The couple’s water savings are bolstered somewhat by geography: Because El Segundo is a coastal community, lawns and gardens benefit from the moist ocean air.
But their water use is low even taking location into account. According to the MWD, a resident of California’s coastal fringe uses an average 104 gallons a day--about twice the amount the Crombies use.
Conservation at the Crombie household also far exceeds water-saving targets set by El Segundo, which is among many cities in Los Angeles County requiring residents to cut water use or face extra charges on their water bills.
El Segundo residents face higher fees if they fail to hold water consumption 20% below the amount they used during the 12-month period of June 1, 1989 through May 31, 1990.
The cutbacks do not apply to households with water use at or below 125 gallons per person per day--more than double the amount the Crombies use. But the couple say they were not aware of this fact when city officials first announced the mandatory water cutbacks were being imposed.
Well into her own conservation program, Pauline Crombie was shocked by the news. She fired a letter off to the city detailing the conservation steps she and her husband had taken to date.
“I panicked,” Pauline Crombie says. “We’d been so good for more than 18 months, and I couldn’t see how we could save any more.”

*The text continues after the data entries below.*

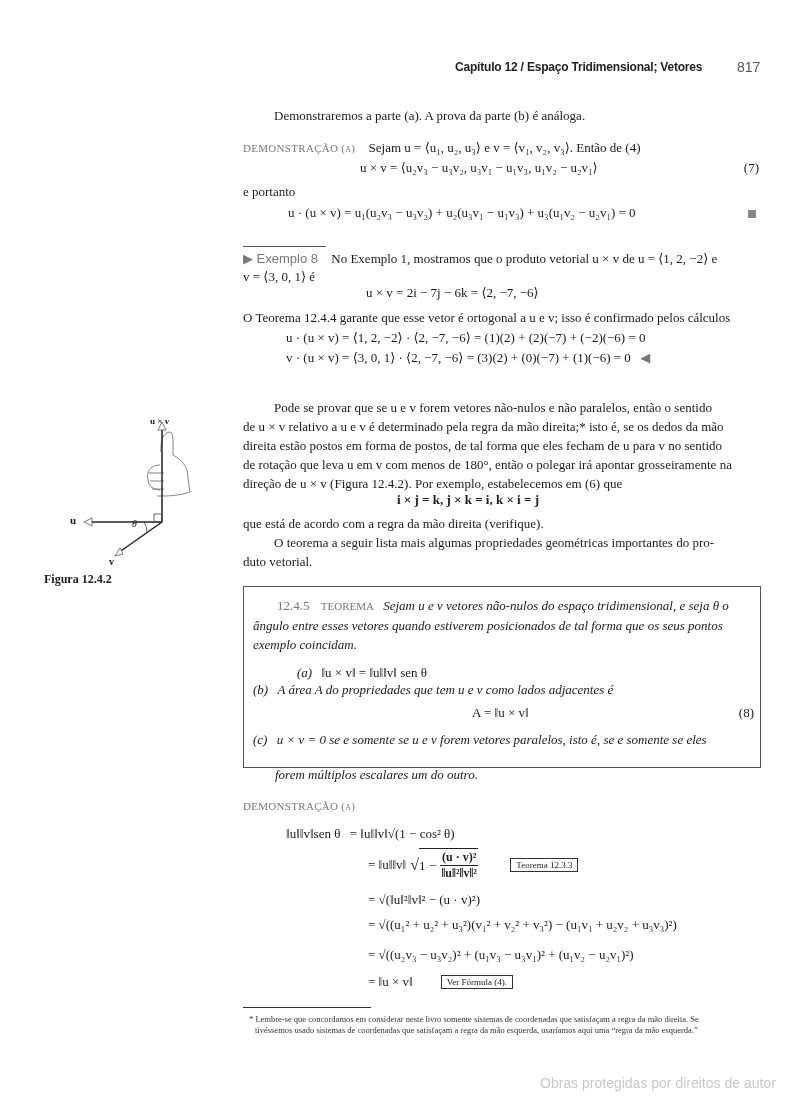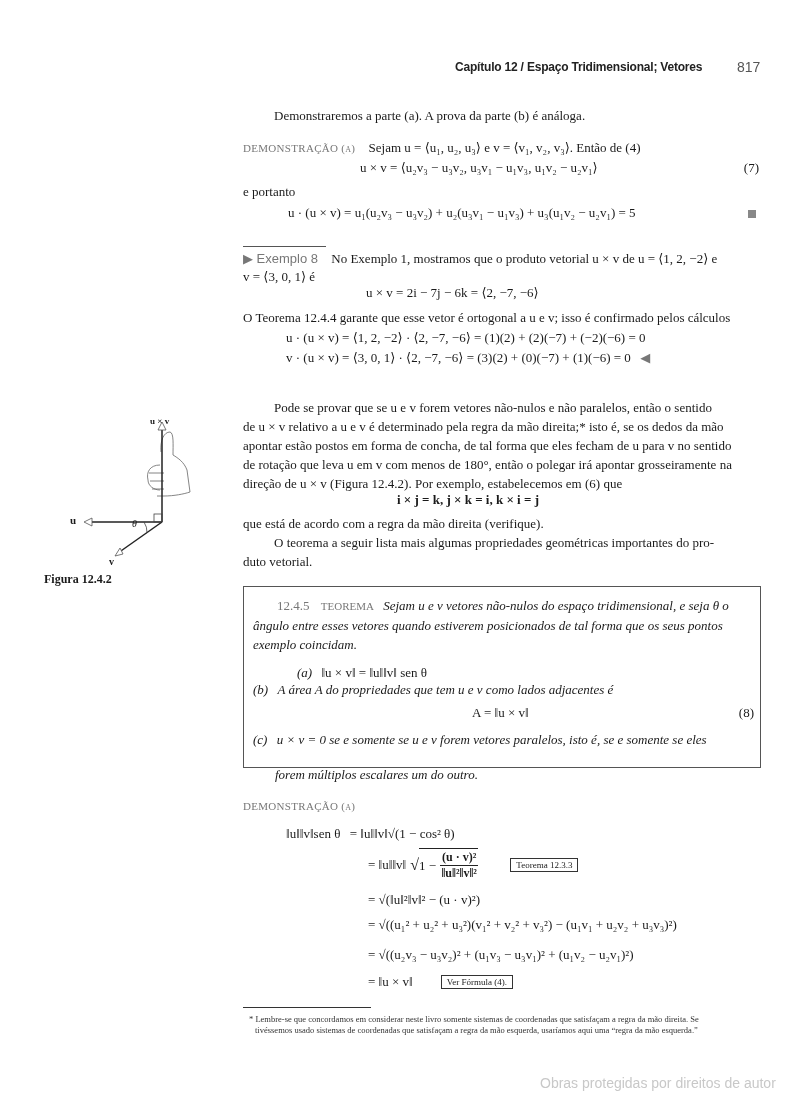--- a/index.html
+++ b/index.html
@@ -41,42 +41,42 @@
 <div class="abs para" style="top:138px; left:243px;">
   <span class="smallcaps">DEMONSTRAÇÃO (a)</span>
   <span style="margin-left:10px;">Sejam u = ⟨u₁, u₂, u₃⟩ e v = ⟨v₁, v₂, v₃⟩. Então de (4)</span>
 </div>
 <div class="abs eq" style="top:160px; left:0; width:800px;">
   <span style="position:absolute; left:360px;">u × v = ⟨u₂v₃ − u₃v₂, u₃v₁ − u₁v₃, u₁v₂ − u₂v₁⟩</span>
   <span class="eqnum">(7)</span>
 </div>
 <div class="abs para" style="top:182px; left:243px;">e portanto</div>
 <div class="abs eq" style="top:205px; left:0; width:800px;">
-  <span style="position:absolute; left:288px;">u · (u × v) = u₁(u₂v₃ − u₃v₂) + u₂(u₃v₁ − u₁v₃) + u₃(u₁v₂ − u₂v₁) = 5</span>
+  <span style="position:absolute; left:288px;">u · (u × v) = u₁(u₂v₃ − u₃v₂) + u₂(u₃v₁ − u₁v₃) + u₃(u₁v₂ − u₂v₁) = 0</span>
   <span class="qed" style="position:absolute; left:748px; top:5px;"></span>
 </div>
 
 <div class="abs ex-rule"></div>
 <div class="abs para" style="top:249px; left:243px;">
   <span class="ex-label">▶ Exemplo 8</span>
   <span style="margin-left:10px;">No Exemplo 1, mostramos que o produto vetorial u × v de u = ⟨1, 2, −2⟩ e</span>
 </div>
 <div class="abs para" style="top:267px; left:243px;">v = ⟨3, 0, 1⟩ é</div>
 <div class="abs eq" style="top:285px; left:366px;">u × v = 2i − 7j − 6k = ⟨2, −7, −6⟩</div>
 <div class="abs para" style="top:308px; left:243px;">O Teorema 12.4.4 garante que esse vetor é ortogonal a u e v; isso é confirmado pelos cálculos</div>
 <div class="abs eq" style="top:330px; left:286px;">u · (u × v) = ⟨1, 2, −2⟩ · ⟨2, −7, −6⟩ = (1)(2) + (2)(−7) + (−2)(−6) = 0</div>
 <div class="abs eq" style="top:350px; left:286px;">
   <span>v · (u × v) = ⟨3, 0, 1⟩ · ⟨2, −7, −6⟩ = (3)(2) + (0)(−7) + (1)(−6) = 0</span>
   <span style="margin-left:6px; color:#777;">◀</span>
 </div>
 
 <div class="abs para" style="top:398px; left:243px; width:520px;">
   <div style="text-indent:31px;">Pode se provar que se u e v forem vetores não-nulos e não paralelos, então o sentido</div>
   <div>de u × v relativo a u e v é determinado pela regra da mão direita;* isto é, se os dedos da mão</div>
-  <div>apontar estão postos em forma de concha, de tal forma que eles fecham de u para v no sentido</div>
+  <div>direita estão postos em forma de postos, de tal forma que eles fecham de u para v no sentido</div>
   <div>de rotação que leva u em v com menos de 180°, então o polegar irá apontar grosseiramente na</div>
   <div>direção de u × v (Figura 12.4.2). Por exemplo, estabelecemos em (6) que</div>
 </div>
 <div class="abs eq b" style="top:492px; left:397px;">i × j = k,    j × k = i,    k × i = j</div>
 <div class="abs para" style="top:514px; left:243px;">que está de acordo com a regra da mão direita (verifique).</div>
 <div class="abs para" style="top:533px; left:243px; width:520px;">
   <div style="text-indent:31px;">O teorema a seguir lista mais algumas propriedades geométricas importantes do pro-</div>
   <div>duto vetorial.</div>
 </div>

After learning they were consuming far less than required for an exemption, however, the Crombies continued conserving.
They are not doing so blithely.
Pauline Crombie says she’s angered when she spots someone washing a car with a free-flowing hose. And Douglass Crombie is riled by reports of waste among farmers, who account for 85% of California’s water use and get their water at a fraction of the price that households are charged.
“Why should we have to conserve so much when the farmers waste so much and get it for so much less cost?” he asks.
But the Crombies say their concern about a prolonged drought override such questions. After paring back their water use to the bare essentials, they say, they’ve settled into a pattern they can live with.
“I think it makes sense to keep on it,” Douglass Crombie says. “What if we don’t get enough rain and snow next winter? There’s going to be chaos.”